Only two weeks remain before a stopgap funding bill runs out, but neither side seems in a hurry to move off of its position in any significant way — at least yet.
In opening talks Thursday, Vice President Joe Biden offered Republicans a package of mostly recycled budget cuts totaling $6.5 billion in response to GOP-backed legislation slashing domestic agency budgets back to levels in place before President Barack Obama took office.
The White House cuts fell well short of what resurgent Republicans are demanding but were seen by Democrats as an attempt to meet Republicans in the middle.
"Democrats stand ready to meet the Republicans halfway on this," House Minority Leader Nancy Pelosi, D-Calif., said. "That would be fair."
The combatants are involved in a dizzying numbers game that not all of them seem able to explain clearly. Republicans say they've cut $100 billion from Obama's budget requests for the ongoing fiscal year, which ends Sept. 30, but when Democrats use the same measuring stick to claim more than $40 billion — based on their agreement to freeze spending right away — GOP aides dismiss the moves as embracing the status quo.
Democrats, for their part, claim as their own $4 billion in savings from a GOP-drafted stopgap spending bill signed by Obama on Wednesday. And the additional cuts proposed on Thursday carve little new ground.
In fact, the administration's latest $6.5 billion spending cut proposal contains lots of easy targets, like cutting accounts lawmakers have heavily "earmarked" with back-home projects like clean water funding, eliminating $500 million in grants to state and local police departments and $425 million in Federal Emergency Management Agency money for state and local governments for homeland security and disaster preparedness.

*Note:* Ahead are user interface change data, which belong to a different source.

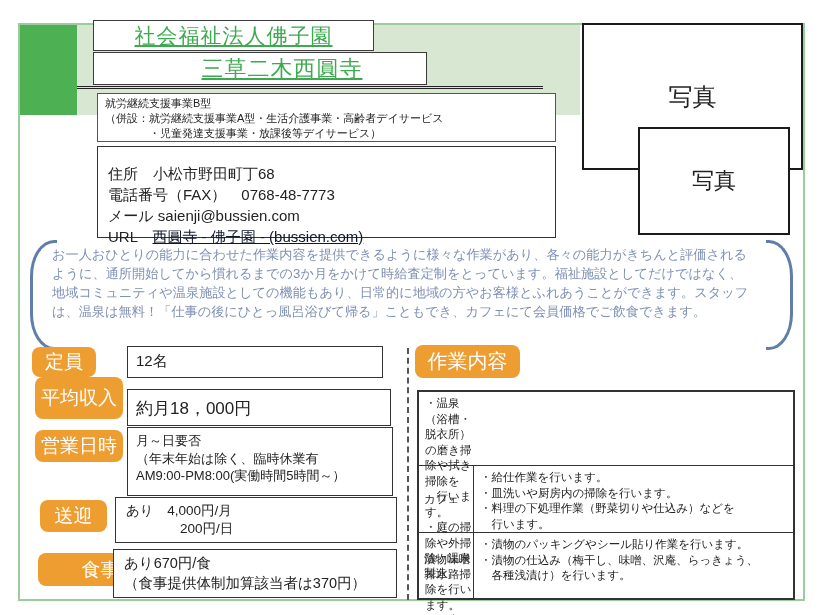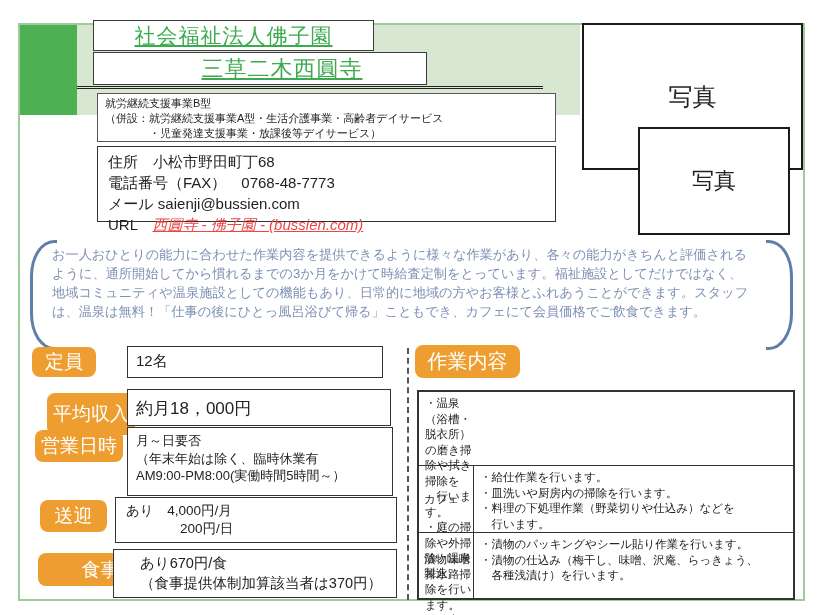--- a/index.html
+++ b/index.html
@@ -19,8 +19,8 @@
   .hdr-line{position:absolute;left:77px;top:86px;width:466px;height:0;border-top:3px double #222;z-index:2;}
   .service-box{position:absolute;left:97px;top:93px;width:459px;height:49px;background:#fff;border:1px solid #555;
     padding:2px 0 0 7px;font-size:11px;line-height:14.8px;white-space:pre-line;z-index:3;box-sizing:border-box;}
-  .contact-box{position:absolute;left:97px;top:146px;width:459px;height:76px;background:#fff;border:1px solid #333;
-    padding:4px 0 0 10px;font-size:15px;line-height:21px;z-index:3;box-sizing:border-box;white-space:pre;}
+  .contact-box{position:absolute;left:97px;top:146px;width:459px;height:92px;background:#fff;border:1px solid #333;
+    padding:16px 0 0 10px;font-size:15px;line-height:21px;z-index:3;box-sizing:border-box;white-space:pre;}
   .contact-box a{color:#ef4444;text-decoration:underline;cursor:pointer;font-style:italic;}
   .photo{position:absolute;background:#fff;border:2px solid #1a1a1a;display:flex;align-items:center;justify-content:center;box-sizing:border-box;}
   .photo1{left:582px;top:23px;width:221px;height:147px;font-size:24px;z-index:4;}

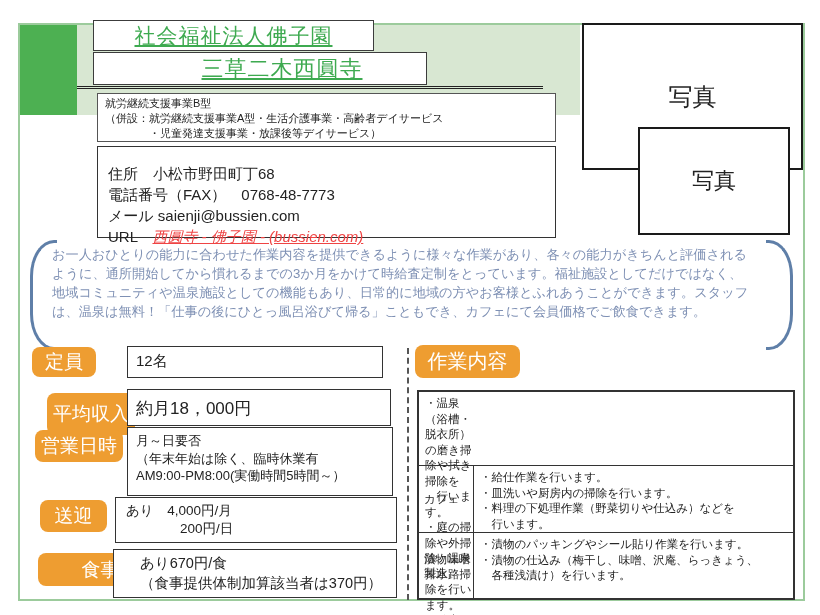--- a/index.html
+++ b/index.html
@@ -21,7 +21,7 @@
     padding:2px 0 0 7px;font-size:11px;line-height:14.8px;white-space:pre-line;z-index:3;box-sizing:border-box;}
   .contact-box{position:absolute;left:97px;top:146px;width:459px;height:92px;background:#fff;border:1px solid #333;
     padding:16px 0 0 10px;font-size:15px;line-height:21px;z-index:3;box-sizing:border-box;white-space:pre;}
-  .contact-box a{color:#ef4444;text-decoration:underline;cursor:pointer;font-style:italic;}
+  .contact-box a{color:#0f172a;text-decoration:underline;cursor:pointer;}
   .photo{position:absolute;background:#fff;border:2px solid #1a1a1a;display:flex;align-items:center;justify-content:center;box-sizing:border-box;}
   .photo1{left:582px;top:23px;width:221px;height:147px;font-size:24px;z-index:4;}
   .photo2{left:638px;top:127px;width:152px;height:108px;font-size:22px;z-index:5;}

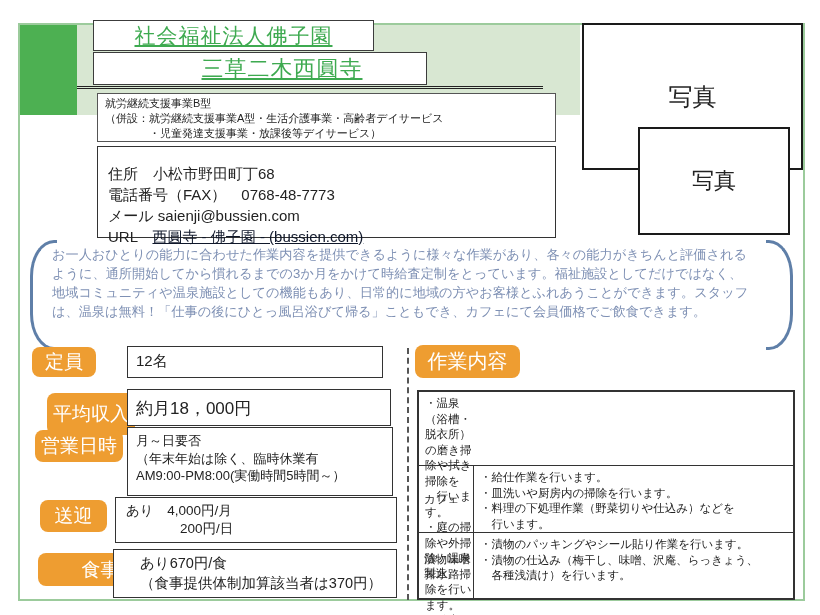--- a/index.html
+++ b/index.html
@@ -35,7 +35,7 @@
   .badge{position:absolute;background:#ee9d31;color:#fff;border-radius:8px;display:flex;align-items:center;
     justify-content:center;font-size:19px;white-space:nowrap;z-index:2;}
   .b-capacity{left:32px;top:347px;width:64px;height:30px;}
-  .b-income{left:35px;top:393px;width:88px;height:42px;margin-left:12px;}
+  .b-income{left:35px;top:377px;width:88px;height:42px;}
   .b-hours{left:35px;top:430px;width:88px;height:32px;}
   .b-transport{left:40px;top:500px;width:67px;height:32px;}
   .b-meal{left:38px;top:553px;width:69px;height:33px;padding-left:28px;}

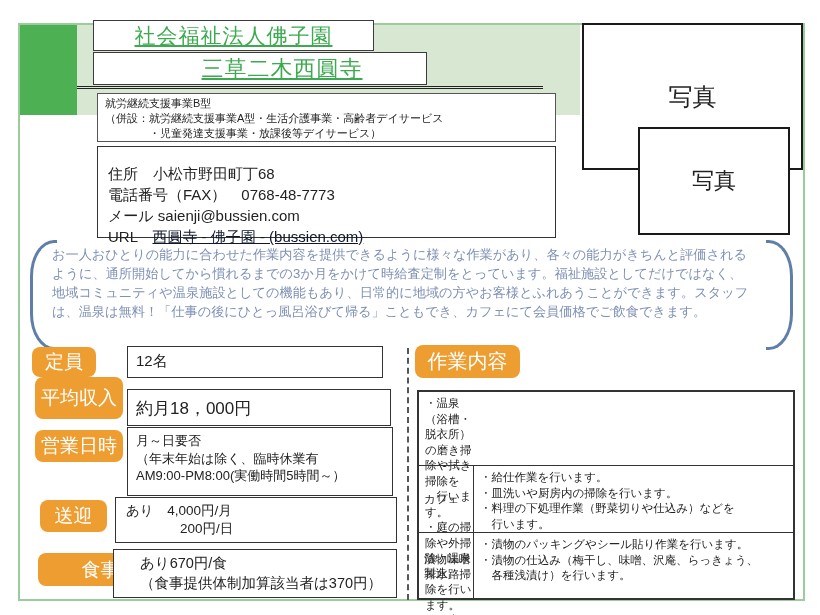--- a/index.html
+++ b/index.html
@@ -45,7 +45,7 @@
   .v-income{left:127px;top:389px;width:264px;height:37px;font-size:17px;padding:7px 0 0 8px;}
   .v-hours{left:127px;top:427px;width:266px;height:69px;font-size:13px;line-height:17.5px;padding:4px 0 0 8px;}
   .v-transport{left:115px;top:497px;width:282px;height:46px;font-size:13.5px;line-height:18px;padding:4px 0 0 10px;}
-  .v-meal{left:113px;top:549px;width:284px;height:49px;font-size:14.5px;line-height:20px;padding:3px 0 0 26px;}
+  .v-meal{left:113px;top:549px;width:284px;height:49px;font-size:14.5px;line-height:20px;padding:3px 0 0 10px;}
   .vdivider{position:absolute;left:407px;top:348px;height:252px;width:0;border-left:2px dashed #555;z-index:1;}
   .worktable{position:absolute;left:417px;top:390px;width:378px;height:210px;border:2px solid #333;background:#fff;
     box-sizing:border-box;display:grid;grid-template-rows:73px 67px auto;z-index:2;}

The White House list also would cut $280 million for a new rail tunnel under the Hudson River that New Jersey Gov. Chris Christie has canceled, $275 million cut from a program subsidizing community service jobs for low-income senior citizens and $500 million in rescissions of unneeded money from a program providing food aid to low-income pregnant women and children under the age of 5.
Republicans were mum after Thursday's meeting, deferring to Biden.
"We had a good meeting, and the conversation will continue," the vice president said. Notably, his statement omitted catchphrases that might have described the session as "productive" or "making progress."
House Speaker John Boehner's spokesman, Brendan Buck, said before the meeting that cuts of the magnitude suggested by the White House were "little more than the status quo."
The talks, in Biden's private office just off the Senate floor, marked the beginning of an attempt by the White House and top lawmakers to agree on legislation to cut spending and avert a partial government shutdown when current funding authority expires on March 18.
Republicans, their ranks swelled by 87 freshmen, passed legislation in the House calling for $61 billion in cuts, coupled with prohibitions on federal regulations proposed to take effect on several industries, along with a prohibition on giving taxpayer money to Planned Parenthood, which provides contraception and health care to millions of women and girls.
Money for food inspection, college aid, grants to local schools and police and fire departments, clean water projects, job training and housing subsidies also would be reduced.
The White House has threatened to veto the GOP measure, and Democrats have attacked it as reckless.
In addition to Boehner and Pelosi, Senate Majority Leader Harry Reid, D-Nev., attended the talks, as did Senate GOP leader Mitch McConnell of Kentucky.